PENGARUH SARI KEDELAI (Glycine max L.) TERHADAP GAMBARAN HISTOPATOLOGI SEL KANKER PARU PADA TIKUS PUTIH (Rattus norvegicus) YANG DIINDUKSI 7,12-Dimetilbenz(a)antrasen (DMBA)
Abstract
Kanker didefinisikan sebagai penyakit yang ditandai dengan pertumbuhan
dan penyebaran sel abnormal yang tidak terkendali (Gilchrist, 1998). Insidensi
kanker paru di Indonesia mengalami peningkatan di setiap tahunnya. Kanker paru
menduduki peringkat ke empat kanker terbanyak (Amin, 1996). Hal tersebut
mendorong dilakukannya penelitian untuk mendapatkan suatu agen preventif yang
berasal dari alam sebagai pengobatan antikanker yang dapat menimbulkan efek
toksisitas sistemik yang rendah sehingga dapat mengurangi terjadinya suatu
kegagalan terapi (Li et al., 1999). Salah satu usaha yang dapat dilakukan adalah
melalui penelitian terhadap tanaman obat yang mudah didapatkan yang digunakan
secara tradisional oleh masyarakat untuk mencegah terjadinya kanker. Salah satu
tanaman yang berkhasiat sebagai antikanker adalah kedelai (Glycine max L.)
(Koswara, 2006).
Tanaman kedelai (Glycine max L. Merrill) merupakan spesies tumbuhan
yang termasuk dalam famili Leguminosae. Senyawa tumbuhan ini diketahui
mempunyai sifat antikanker, antara lain : isoflavon, inhibitor protease, phitat,
saponin, phitosterol, asam lemak dan omega-3. Di antara senyawa antikanker
tersebut, perhatian terbesar ditujukan kepada isoflavon (Koswara, 2006).

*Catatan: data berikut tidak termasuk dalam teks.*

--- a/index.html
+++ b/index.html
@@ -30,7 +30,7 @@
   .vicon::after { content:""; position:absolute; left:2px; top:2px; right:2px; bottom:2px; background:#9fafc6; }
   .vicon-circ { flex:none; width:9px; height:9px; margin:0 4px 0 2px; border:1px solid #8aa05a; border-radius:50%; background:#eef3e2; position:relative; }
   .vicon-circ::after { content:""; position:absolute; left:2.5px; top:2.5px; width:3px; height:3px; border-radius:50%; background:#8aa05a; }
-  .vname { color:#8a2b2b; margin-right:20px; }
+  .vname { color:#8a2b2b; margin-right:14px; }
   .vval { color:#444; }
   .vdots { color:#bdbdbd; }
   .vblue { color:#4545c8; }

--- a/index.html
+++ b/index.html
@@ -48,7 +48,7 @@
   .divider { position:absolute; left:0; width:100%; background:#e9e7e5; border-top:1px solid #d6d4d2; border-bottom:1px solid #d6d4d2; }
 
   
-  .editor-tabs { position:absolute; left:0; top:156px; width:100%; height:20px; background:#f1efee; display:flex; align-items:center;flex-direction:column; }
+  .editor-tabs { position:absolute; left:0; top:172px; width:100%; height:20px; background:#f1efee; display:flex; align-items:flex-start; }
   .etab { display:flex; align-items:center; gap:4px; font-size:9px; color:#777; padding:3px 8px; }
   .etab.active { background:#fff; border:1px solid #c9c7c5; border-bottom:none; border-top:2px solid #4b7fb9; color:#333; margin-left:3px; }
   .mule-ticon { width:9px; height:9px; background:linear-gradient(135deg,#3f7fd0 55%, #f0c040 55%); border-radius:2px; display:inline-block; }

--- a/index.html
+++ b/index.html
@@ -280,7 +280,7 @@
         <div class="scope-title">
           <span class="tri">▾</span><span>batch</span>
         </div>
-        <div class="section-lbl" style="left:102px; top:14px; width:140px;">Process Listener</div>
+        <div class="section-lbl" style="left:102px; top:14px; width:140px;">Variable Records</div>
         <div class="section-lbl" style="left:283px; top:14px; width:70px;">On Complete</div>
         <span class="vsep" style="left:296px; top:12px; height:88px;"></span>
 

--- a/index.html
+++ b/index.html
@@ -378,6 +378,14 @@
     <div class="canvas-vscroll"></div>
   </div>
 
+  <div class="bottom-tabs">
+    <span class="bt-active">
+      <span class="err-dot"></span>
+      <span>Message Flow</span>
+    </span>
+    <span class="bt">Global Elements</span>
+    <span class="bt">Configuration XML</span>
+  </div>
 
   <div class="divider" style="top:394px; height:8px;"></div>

Isoflavon memiliki efek antikanker dengan menghambat aktifitas enzim penyebab
kanker, aktifitas antioksidan, dan meningkatkan fungsi kekebalan (Koswara,
2006). Jenis senyawa isoflavon yang utama antara lain adalah genistein, daidzein,
dan glistein (Ayuningtyas, 2009).
Penghambatan sel kanker oleh isoflavon dicapai melalui mekanisme
penghambatan regulasi siklus sel yang menyebabkan ekspresi gen abnormal
menurun sehingga menginduksi apoptosis sel abnormal (Peterson et al, 1997).
Secara in vitro, sari kedelai terbukti dapat mencegah terjadinya proses
karsinogenesis (Pawiharsono, 2008). Berdasarkan hal tersebut, kedelai berpotensi
sebagai agen preventif baru termasuk untuk kanker paru, maka dilakukan
penelitian ilmiah lebih lanjut untuk mengetahui apakah sari kedelai (Glycine max
L.) mempunyai pengaruh terhadap gambaran sel kanker paru pada tikus putih
(Rattus norvegicus) yang diinduksi 7,12-Dimetilbenz(a)antrasen (DMBA.
Jenis penelitian ini adalah true experimental laboratories dengan desain
Post Test Only Control Group Design (Pratiknya, 2003). Pemilihan subjek
penelitian untuk pengelompokan dan pemberian perlakuan dengan menggunakan
RAL (Rancangan Acak Lengkap) (Notoatmodjo, 2002). Dalam penelitian ini
menggunakan 2 kelompok kontrol, yaitu kontrol negatif (pur dan aquadest) dan
kontrol positif (DMBA) serta 3 kelompok perlakuan, yaitu P
(sari kedelai dosis 5
mg/hari), P
2
(sari kedelai dosis 10 mg/hari), dan P
3
1
(sari kedelai dosis 20 mg/hari).
Berdasarkan penelitian ini sari kedelai (Glycine max L.) terbukti mempunyai
pengaruh terhadap gambaran histopatologi sel kanker paru, yaitu dapat
menghambat terjadinya sel kanker paru pada tikus putih (Rattus norvegicus) yang
diinduksi DMBA dan didapatkan jumlah sel kanker paru yang lebih sedikit pada
pemberian dosis yang paling besar (dosis 20 mg/hari).